Posted on December 13, 2012 | Comments

Mark Hess is an award-winning illustrator, portrait painter, designer, marketer and entrepreneur living in New York.

Illustration for the cover of Arthur Blythe's album 'Lenox Avenue Breakdown', by Mark Hess

What are some of your favorite drawing tools (pens, pencils, markers, drawing tablet, all of the above)?

I have always loved using Winsor & Newton series 7 brushes for my "actual" paintings; usually the 00, 0, 1 and 2's. But they have gotten god-awful expensive so I try a lot of pointy small brushes, both natural and synthetic; like Pro Stroke White 200 R from Creative Mark. They don't last as long but are 1/4 the price. I use #3 pencils for my drawings with some #2's. I also use white chalk. I always paint my canvases raw umber before painting and the chalk goes on nicely, but disappears as I paint. Another tool I use a lot is Photoshop, mostly for color correcting the files I scan in to create digital files, but also for some actual painting; drawing so too hard on it.
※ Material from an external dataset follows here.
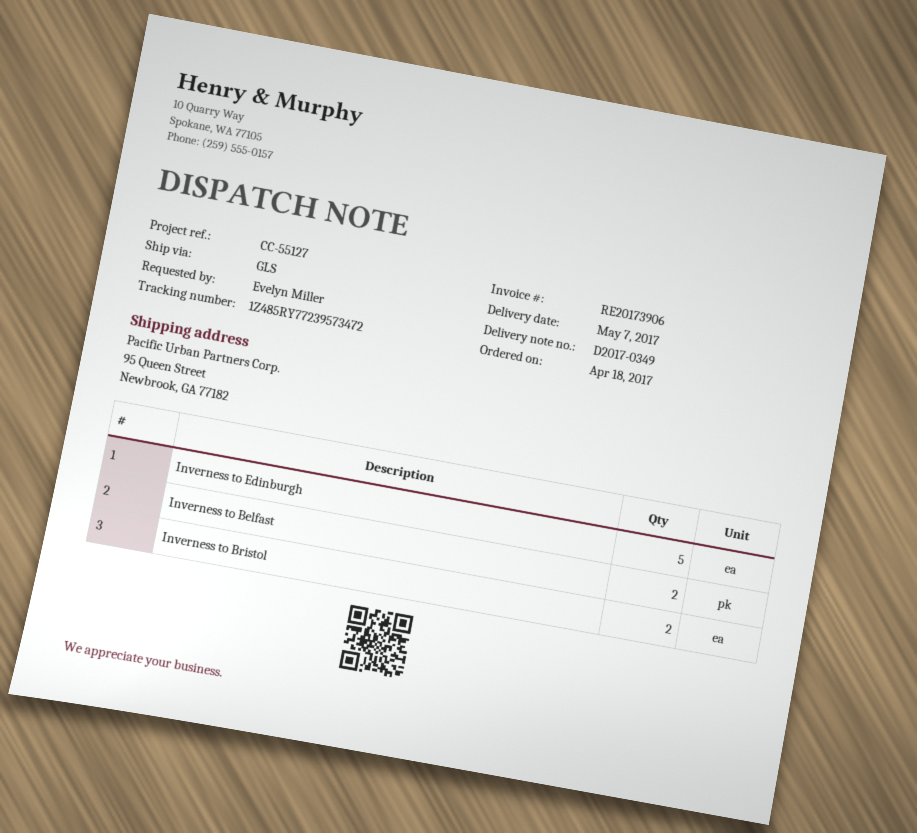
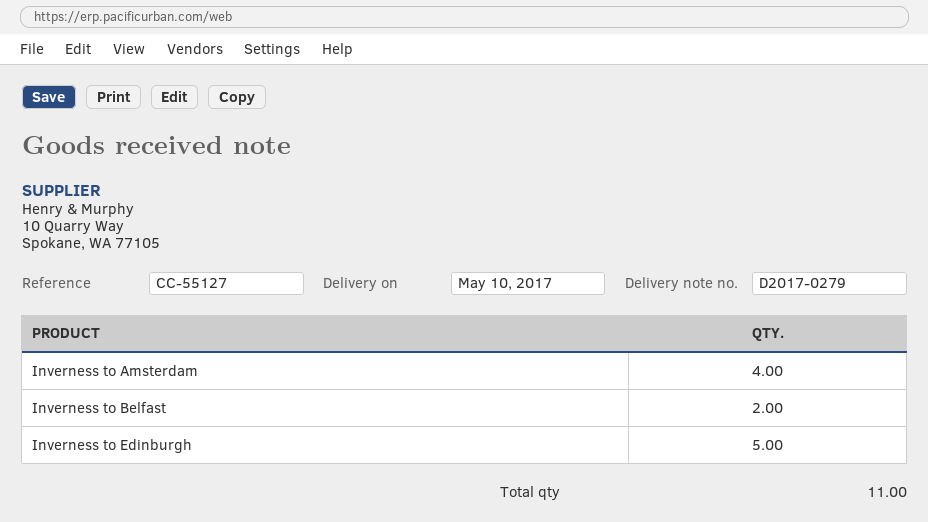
delivery note number: D2017-0349 -> D2017-0279
delivery date: 2017-05-07 -> 2017-05-10
Inverness to Bristol: 2 -> none
Inverness to Amsterdam: none -> 4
I've recently started doodling on the iPad. At first just for the novelty of it, but the medium is actually starting to grow on me. I've teamed up with my son to help him on a fantastic drawing app he is putting together. We are currently fundraising through Kickstarter: Doodler App: Learn to Draw, then Share your Doodles.

If you have a wide collection, how do you decide on which to use on a particular drawing, project, or day?

I have always felt that experimenting around with lots of tools means I would never get really good at one, so i stick to paint brushes on canvas or wood; and some Photoshopping.

If you prefer pens, is there any particular brand, color, or type of ink you like best?

My friend Barry Blitt (New Yorker covers) gave me a set of pens that he uses, but I didn't like using them.

How do you like your color? Watercolor? Acrylics? Oil? Colored pencils? Markers?

For twenty years, while my kids were going up I used acrylic, then overnight I switched to oils and now I'll rarely go back.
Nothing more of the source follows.